Go through the data underneath and report how many lines hold the string "DevStudio", giving only the number.

== Segment start ==

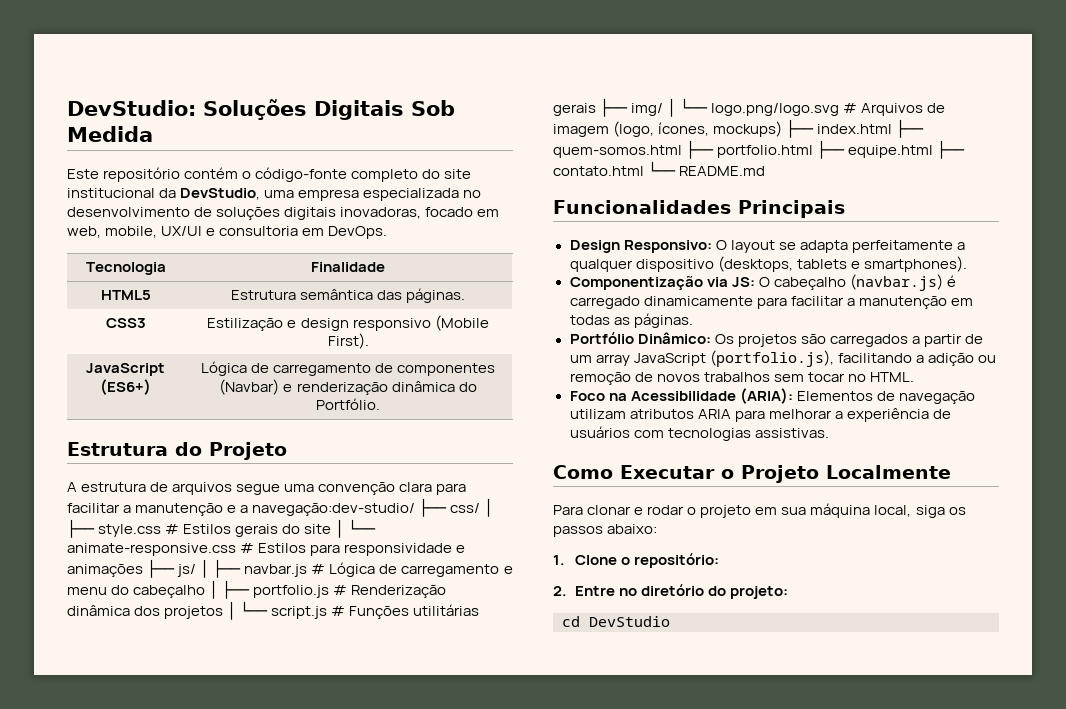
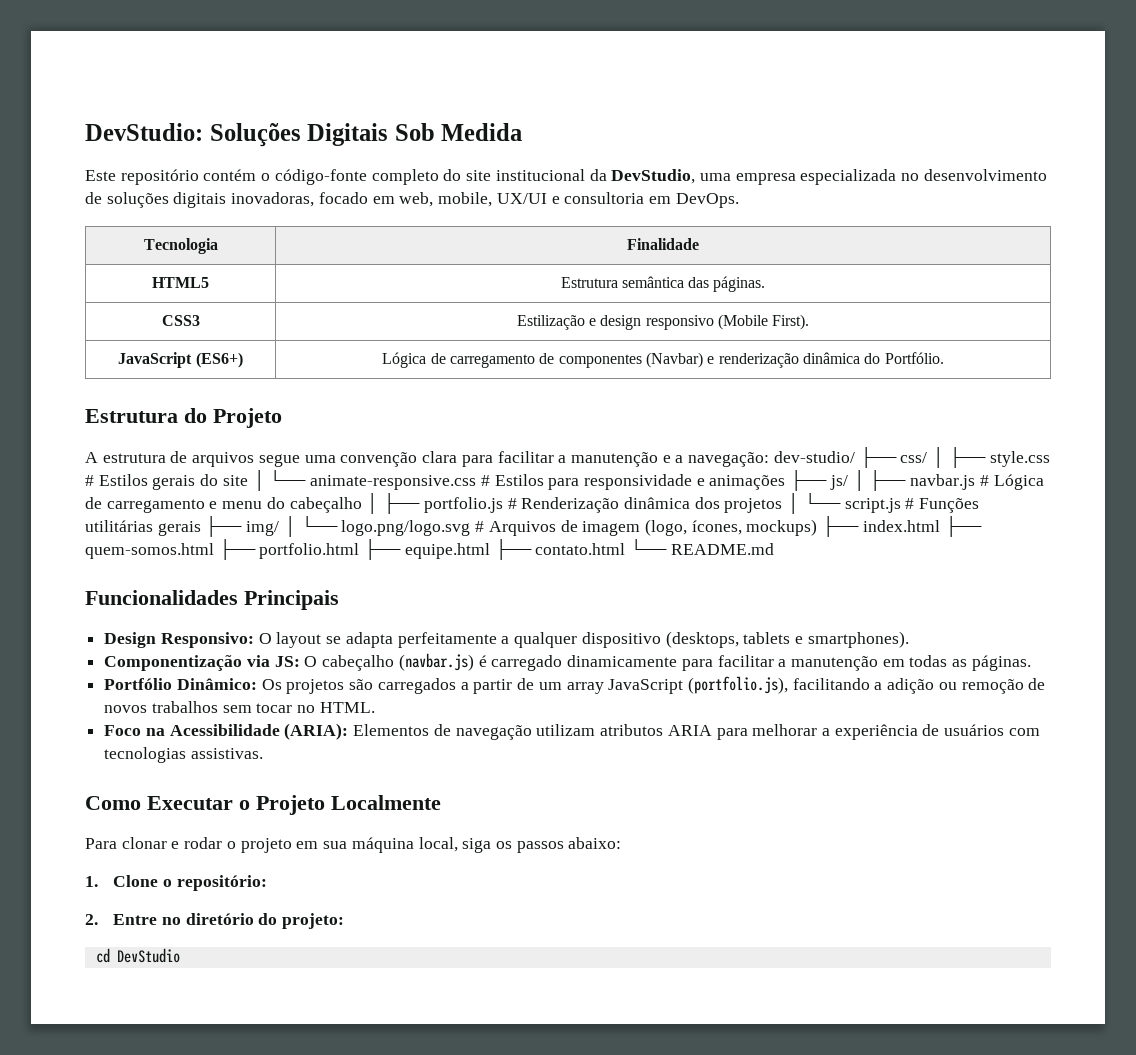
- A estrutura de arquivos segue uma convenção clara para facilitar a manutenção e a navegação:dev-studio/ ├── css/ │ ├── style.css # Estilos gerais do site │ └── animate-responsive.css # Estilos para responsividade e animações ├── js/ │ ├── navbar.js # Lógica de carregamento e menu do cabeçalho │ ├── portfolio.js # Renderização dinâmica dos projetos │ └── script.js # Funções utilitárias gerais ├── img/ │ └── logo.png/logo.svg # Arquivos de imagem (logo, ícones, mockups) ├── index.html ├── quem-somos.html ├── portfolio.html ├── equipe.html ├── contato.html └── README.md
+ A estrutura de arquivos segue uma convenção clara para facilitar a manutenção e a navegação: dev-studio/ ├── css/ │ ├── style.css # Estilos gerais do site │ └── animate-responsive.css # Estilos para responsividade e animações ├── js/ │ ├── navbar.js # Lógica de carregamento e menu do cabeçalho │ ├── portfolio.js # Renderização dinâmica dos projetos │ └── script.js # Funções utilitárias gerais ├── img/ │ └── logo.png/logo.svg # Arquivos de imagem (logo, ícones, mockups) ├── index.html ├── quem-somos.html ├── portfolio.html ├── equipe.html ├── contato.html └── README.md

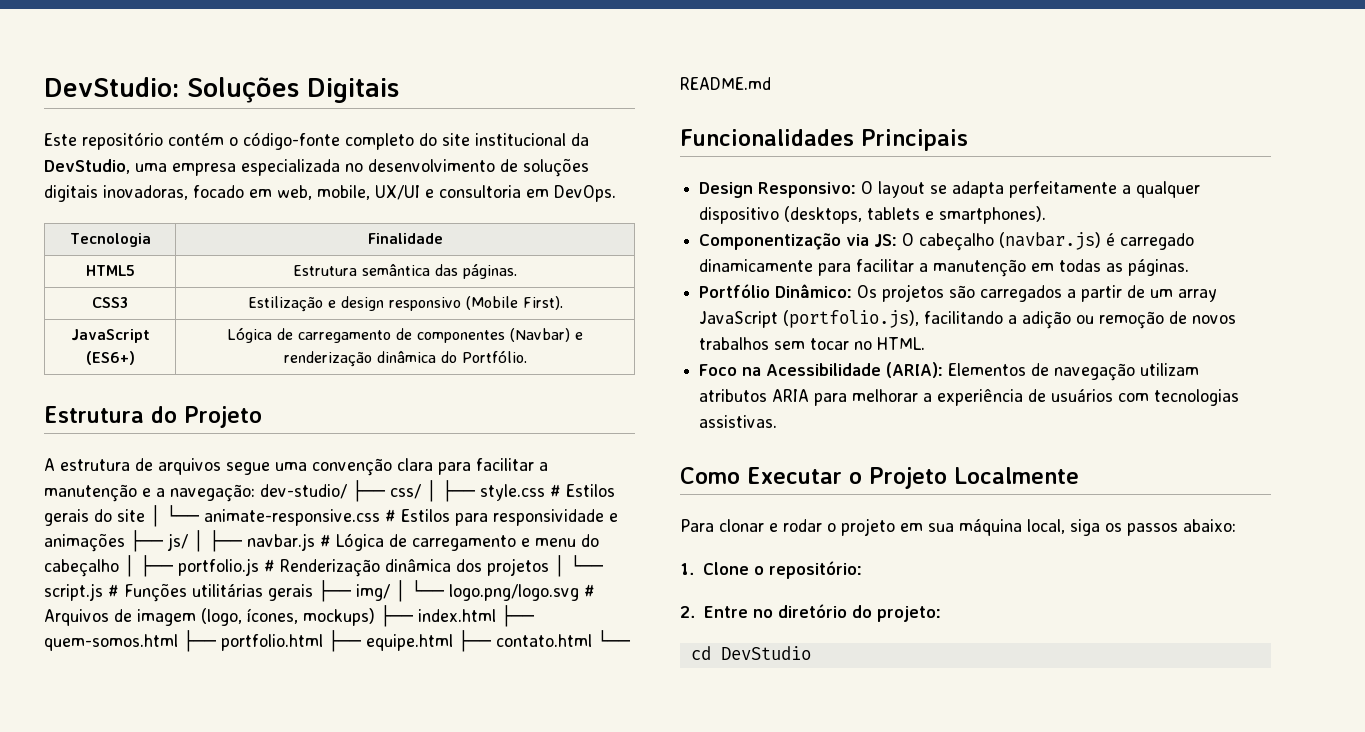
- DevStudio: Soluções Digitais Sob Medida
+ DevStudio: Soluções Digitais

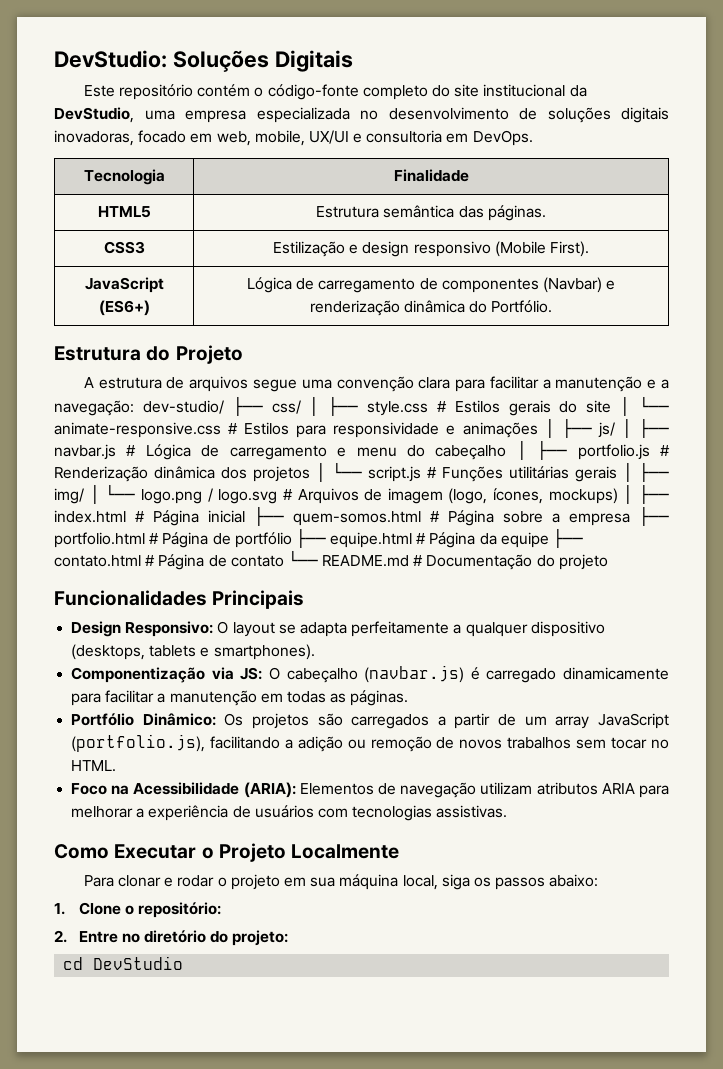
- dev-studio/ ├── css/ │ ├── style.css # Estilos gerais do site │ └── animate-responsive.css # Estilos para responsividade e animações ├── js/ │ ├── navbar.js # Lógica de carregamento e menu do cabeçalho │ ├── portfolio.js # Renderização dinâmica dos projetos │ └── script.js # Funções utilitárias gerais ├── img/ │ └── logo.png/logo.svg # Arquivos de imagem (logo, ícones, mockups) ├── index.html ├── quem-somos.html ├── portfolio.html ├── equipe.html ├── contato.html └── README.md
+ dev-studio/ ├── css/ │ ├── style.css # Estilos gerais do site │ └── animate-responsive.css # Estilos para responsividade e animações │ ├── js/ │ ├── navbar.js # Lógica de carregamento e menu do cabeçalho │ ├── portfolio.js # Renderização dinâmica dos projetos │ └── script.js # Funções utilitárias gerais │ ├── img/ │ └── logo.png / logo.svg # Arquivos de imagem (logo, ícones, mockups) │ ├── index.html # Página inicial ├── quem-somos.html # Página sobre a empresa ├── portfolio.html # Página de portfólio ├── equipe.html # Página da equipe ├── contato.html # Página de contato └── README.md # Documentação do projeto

== Segment end ==

**WRITTEN ANSWER**
2